The benefits would be manifold for anyone willing to bestow financial support on the Bad Rock Canyon Conservation project — they could win a guided fly-fishing trip on the Middle Fork Flathead River; or a fossil-hunting expedition with an expert from the Smithsonian; or a hike in Glacier National Park with renowned naturalist, author and grizzly bear expert Doug Chadwick.
Moreover, they’ll have helped furnish permanent protections on 772-acre chunk of property along the Middle Fork Flathead River, which is currently owned by the Columbia Falls Aluminum Co. (CFAC), but is at risk of privatization as development pressure increases throughout the Flathead Valley.
Fortunately for advocates of preserving open spaces to benefit wildlife and the public, Montana Fish, Wildlife and Parks (FWP), working in concert with the Flathead Land Trust and the Flathead Lakers, has proposed purchasing the forested parcel spanning 1.6 miles of the Flathead River near Columbia Falls.
Fly-fishing, fossil-hunting and frolicking through Glacier along with vaunted guides and naturalists are just several items available to bidders through an online auction curated by the Flathead Land Trust and the Flathead Lakers in an effort to furnish the Bad Rock Canyon Conservation Project with its final fundraising boost.

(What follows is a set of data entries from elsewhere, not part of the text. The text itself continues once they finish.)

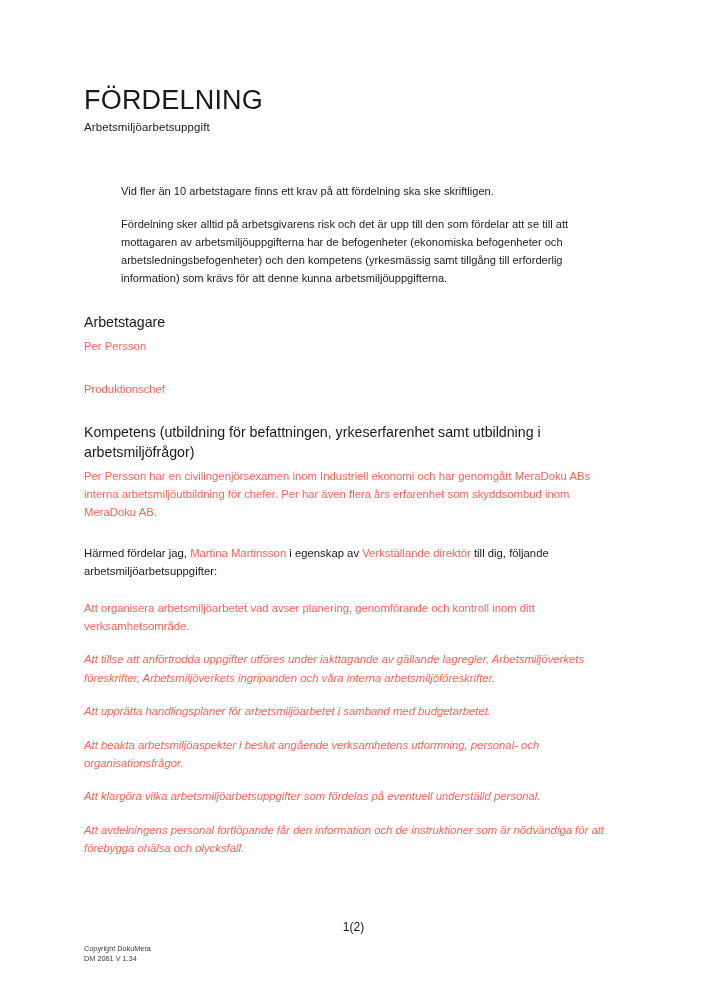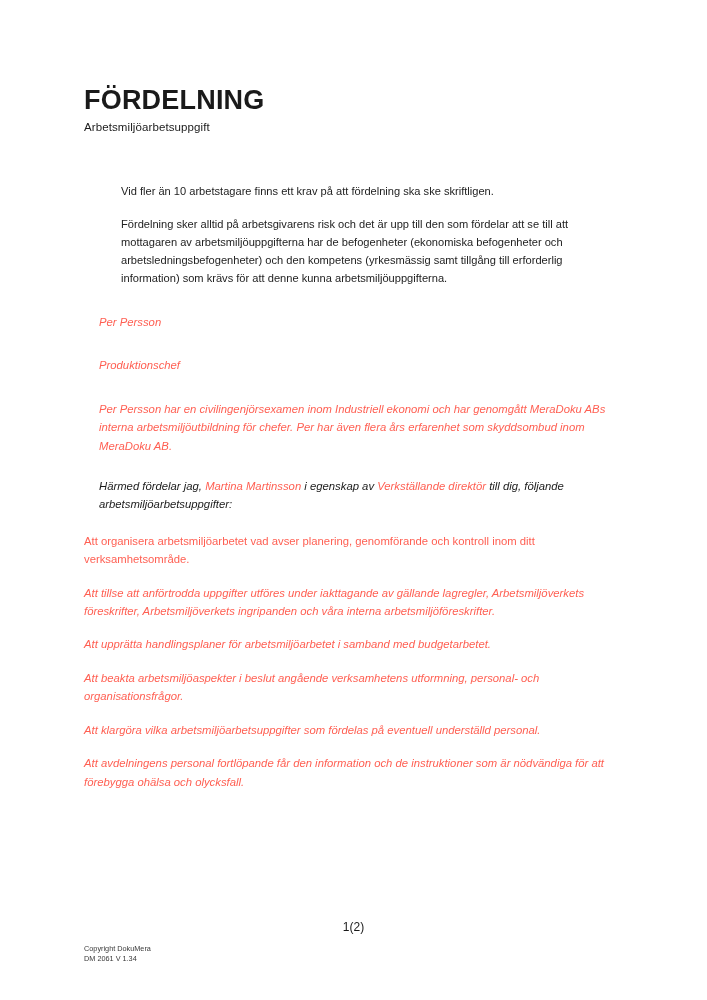--- a/index.html
+++ b/index.html
@@ -23,21 +23,21 @@
   .content {
     position: absolute;
     left: 84px;
     top: 0;
     width: 540px;
   }
 
   
   .doc-title {
     font-size: 27px;
-    font-weight: 700;
+    font-weight: 400;
     color: #1a1a1a;
     letter-spacing: 0.2px;
     margin: 0;
     padding-top: 86px;
     line-height: 1.08;
   }
   .doc-subtitle {
     font-size: 11.5px;
     font-weight: 400;
     color: #1a1a1a;
@@ -67,23 +67,22 @@
   .section-heading {
     font-size: 14.2px;
     font-weight: 400;
     color: #1a1a1a;
     line-height: 1.38;
     margin: 0 0 4px 0;
   }
   .section-body {
     font-size: 11.3px;
     line-height: 1.63;
-    margin: 15px;
+    margin: 0;
     color: #1a1a1a;
-    font-style: italic;
   }
   .var-text {
     color: #ff5f52;
   }
   .section.tight { margin-top: 22px; }
 
   
   .tasks {
     margin-top: 18px;
   }
@@ -126,28 +125,30 @@
 
     <h1 class="doc-title">FÖRDELNING</h1>
     <div class="doc-subtitle">Arbetsmiljöarbetsuppgift</div>
 
     <div class="intro">
       <p>Vid fler än 10 arbetstagare finns ett krav på att fördelning ska ske skriftligen.</p>
       <p>Fördelning sker alltid på arbetsgivarens risk och det är upp till den som fördelar att se till att mottagaren av arbetsmiljöuppgifterna har de befogenheter (ekonomiska befogenheter och arbetsledningsbefogenheter) och den kompetens (yrkesmässig samt tillgång till erforderlig information) som krävs för att denne kunna arbetsmiljöuppgifterna.</p>
     </div>
 
     <div class="section">
+      <h2 class="section-heading">Arbetstagare</h2>
       <p class="section-body var-text">Per Persson</p>
     </div>
 
     <div class="section">
       <p class="section-body var-text">Produktionschef</p>
     </div>
 
     <div class="section">
+      <h2 class="section-heading">Kompetens (utbildning för befattningen, yrkeserfarenhet samt utbildning i arbetsmiljöfrågor)</h2>
       <p class="section-body var-text">Per Persson har en civilingenjörsexamen inom Industriell ekonomi och har genomgått MeraDoku ABs interna arbetsmiljöutbildning för chefer. Per har även flera års erfarenhet som skyddsombud inom MeraDoku AB.</p>
     </div>
 
     <div class="section tight">
       <p class="section-body"><span>Härmed fördelar jag, </span><span class="var-text">Martina Martinsson</span><span> i egenskap av </span><span class="var-text">Verkställande direktör</span><span> till dig, följande arbetsmiljöarbetsuppgifter:</span></p>
     </div>
 
     <div class="tasks">
       <p class="task">Att organisera arbetsmiljöarbetet vad avser planering, genomförande och kontroll inom ditt verksamhetsområde.</p>
       <p class="task">Att tillse att anförtrodda uppgifter utföres under iakttagande av gällande lagregler, Arbetsmiljöverkets föreskrifter, Arbetsmiljöverkets ingripanden och våra interna arbetsmiljöföreskrifter.</p>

The local nonprofit organizations have joined forces to help FWP purchase the property just east of Columbia Falls, which would be managed as a new Wildlife Management Area and protected from development. Over $6.8 million has been secured toward the purchase, but the partners must raise $270,000 by December to complete the purchase. They are looking to the community to help raise funds to close the gap to complete the purchase.
The land is significant because of its unique location at the mouth of the narrow Bad Rock Canyon where the Flathead River first enters the Flathead Valley.
“This lowland property provides important habitat and a connectivity corridor between the Whitefish and Swan mountain ranges for elk, deer, grizzly bears, and a wide range of other wildlife species,” FWP Habitat Conservation Biologist Kris Tempel said. “That includes numerous grizzly and black bears, mountain lions, wolverine, and other wide-ranging carnivores. A herd of elk lingers here in the winter.”
It is not only at a key location for wildlife but also for people. The project would maintain public access on the doorstep of Glacier National Park, including a three-mile long trail for hikers and bikers that is being constructed by the nonprofit Gateway to Glacier Trail group.
It is also a critical piece of a larger puzzle in sustaining clean water in rivers and lakes downstream.
“Clean melting snow from Glacier National Park and the Bob Marshall Wilderness flows into our rivers, but after it reaches Columbia Falls, it is our responsibility to keep it clean,” Steve Rosso, a board member with the Flathead Lakers, said.
The property is also in a prime location for riverfront homes should the partners not raise the funds by December to purchase it.
“That’s the alternative reality that looms over our rapidly growing valley,” according to a press release from the nonprofit organizations. “If conserved, this land will ensure newcomers and future generations can call this beautiful place home while also enjoying the very landscape and incredible experiences that give Montana its distinctive reputation.”
The land at the center of the project is owned by CFAC, a subsidiary of Glencore, a multi-national company that has retained the parcel as open space accessible by the public for decades. The company has decided to sell the property, which is located just east of Columbia Falls south of the Flathead River and does not include the former aluminum plant, which is the site of a Superfund-designated environmental cleanup.
The property serves as winter range for elk, moose and white-tailed deer, and the proposal to purchase it would safeguard a vital travel corridor for bull trout and grizzly bears, both of which are listed as threatened under the Endangered Species Act. It also provides opportunities for youth and disabled hunters to harvest elk and white-tailed deer just minutes from Columbia Falls. In recent years, a trail has been constructed on the land by Gateway to Glacier Trail, Inc., a local nonprofit group granted a revocable license by CFAC to allow access for hikers, bikers, birdwatchers, and others.
Donations received through July 15 will be matched 1:1. Bidding for the online auction will begin April 5 and end on April 30 with at least 10 exclusive outdoor fun packages available.